• _Source data_:
# # # # #

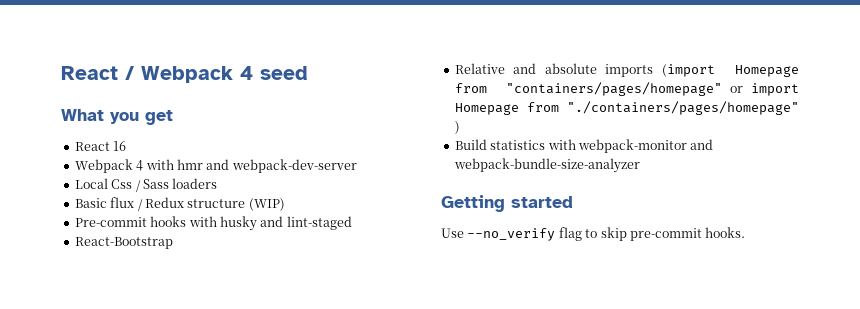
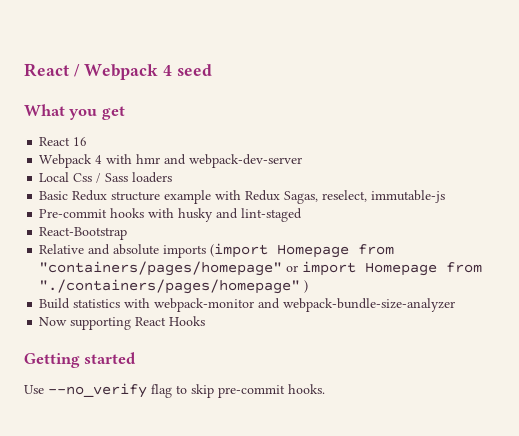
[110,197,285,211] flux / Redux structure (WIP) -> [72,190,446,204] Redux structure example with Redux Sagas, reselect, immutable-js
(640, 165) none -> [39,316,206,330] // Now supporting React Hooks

# # # # #

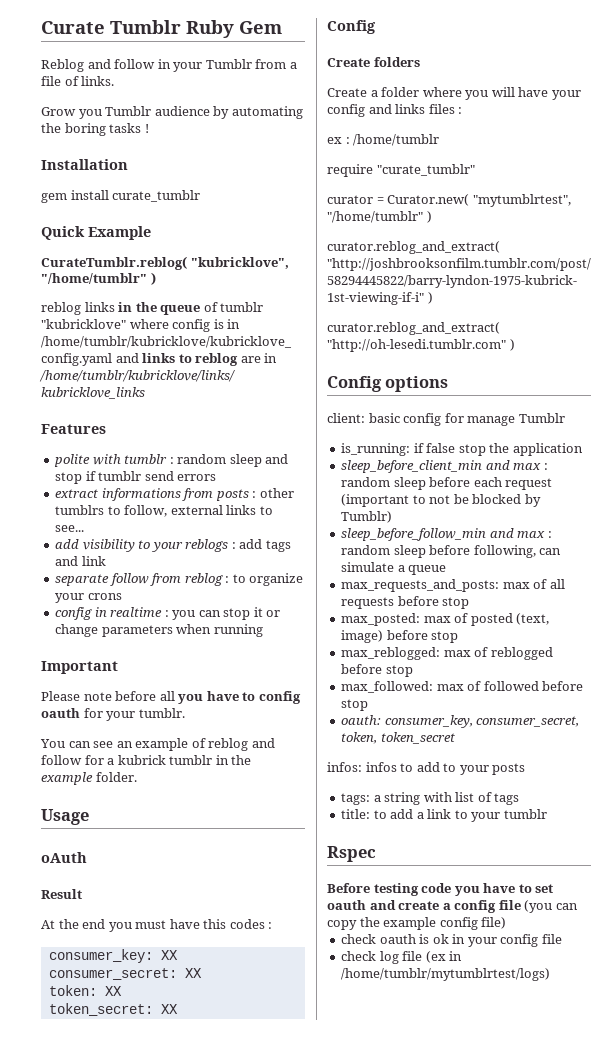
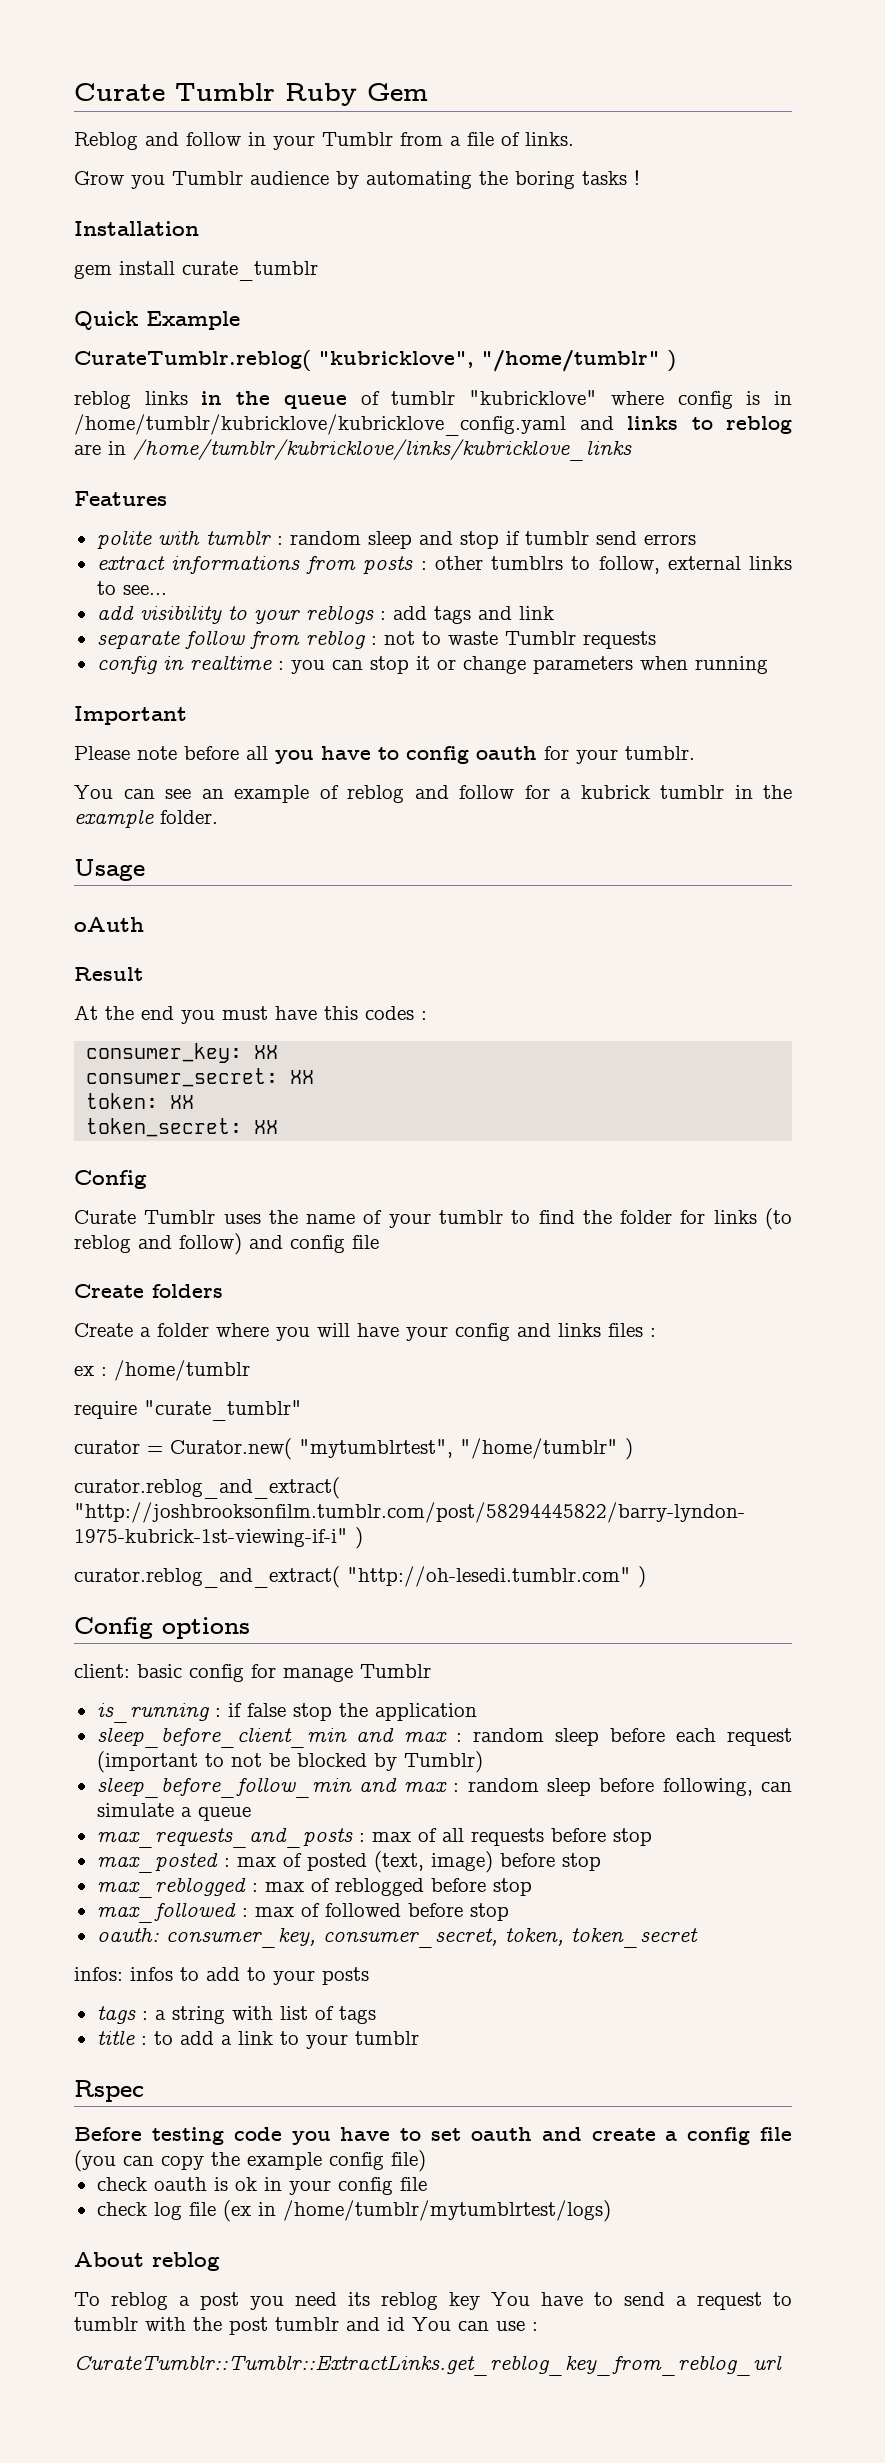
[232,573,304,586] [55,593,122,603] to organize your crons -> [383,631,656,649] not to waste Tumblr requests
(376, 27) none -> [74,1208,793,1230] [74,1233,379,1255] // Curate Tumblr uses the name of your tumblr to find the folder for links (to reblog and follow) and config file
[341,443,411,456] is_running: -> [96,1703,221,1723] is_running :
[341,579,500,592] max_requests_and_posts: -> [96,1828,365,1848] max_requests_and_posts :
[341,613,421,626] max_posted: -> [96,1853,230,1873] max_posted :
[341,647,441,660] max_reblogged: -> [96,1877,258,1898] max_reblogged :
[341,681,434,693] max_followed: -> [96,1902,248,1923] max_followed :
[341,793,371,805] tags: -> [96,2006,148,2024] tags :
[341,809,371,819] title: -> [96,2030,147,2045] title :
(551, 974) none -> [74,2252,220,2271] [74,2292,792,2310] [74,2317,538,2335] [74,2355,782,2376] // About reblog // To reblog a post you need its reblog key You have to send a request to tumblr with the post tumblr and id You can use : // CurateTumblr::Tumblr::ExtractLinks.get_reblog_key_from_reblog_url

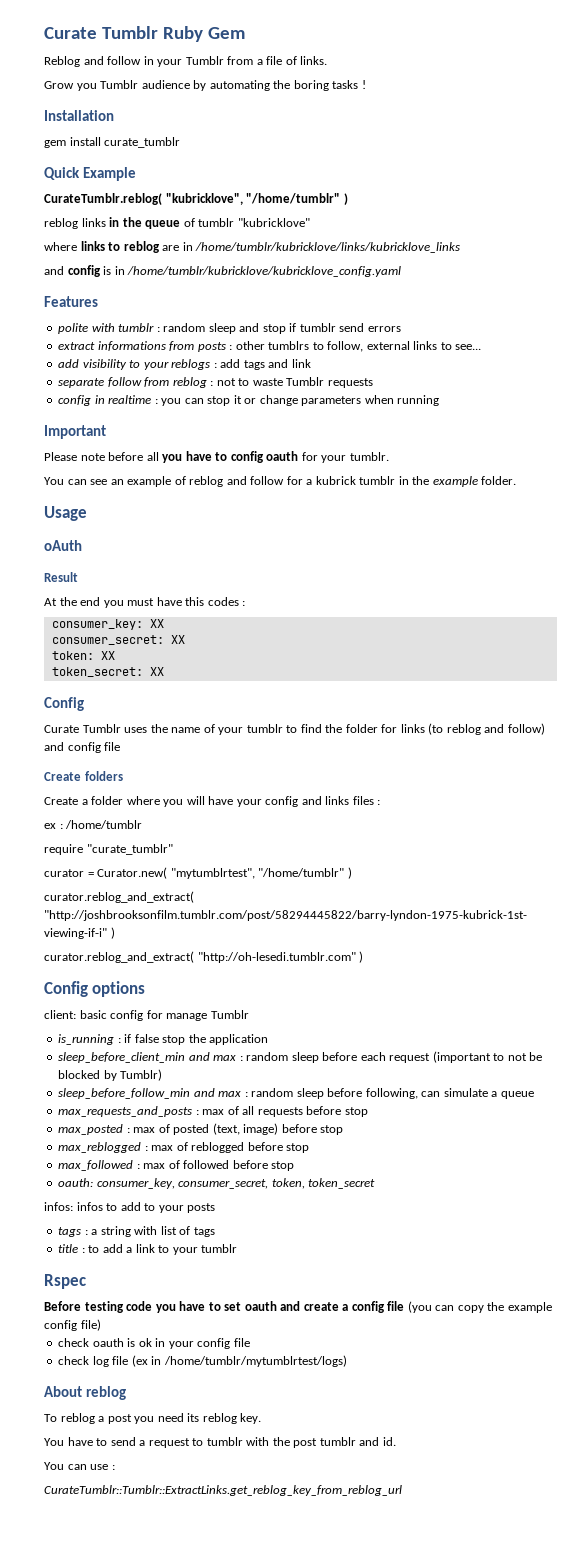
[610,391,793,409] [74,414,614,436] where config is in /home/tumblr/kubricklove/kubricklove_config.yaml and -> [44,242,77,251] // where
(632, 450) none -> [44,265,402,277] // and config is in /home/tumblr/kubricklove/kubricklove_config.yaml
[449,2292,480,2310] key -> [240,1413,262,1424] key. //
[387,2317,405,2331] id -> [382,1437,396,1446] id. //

# # # # #

• _Task details_: Produce only the lines from the line containing "[110,197,285,211] flux /" through the line containing "(640, 165) none", inclusive of both, exactly as they stand in the entries above.

• _Output of the task_:
[110,197,285,211] flux / Redux structure (WIP) -> [72,190,446,204] Redux structure example with Redux Sagas, reselect, immutable-js
(640, 165) none -> [39,316,206,330] // Now supporting React Hooks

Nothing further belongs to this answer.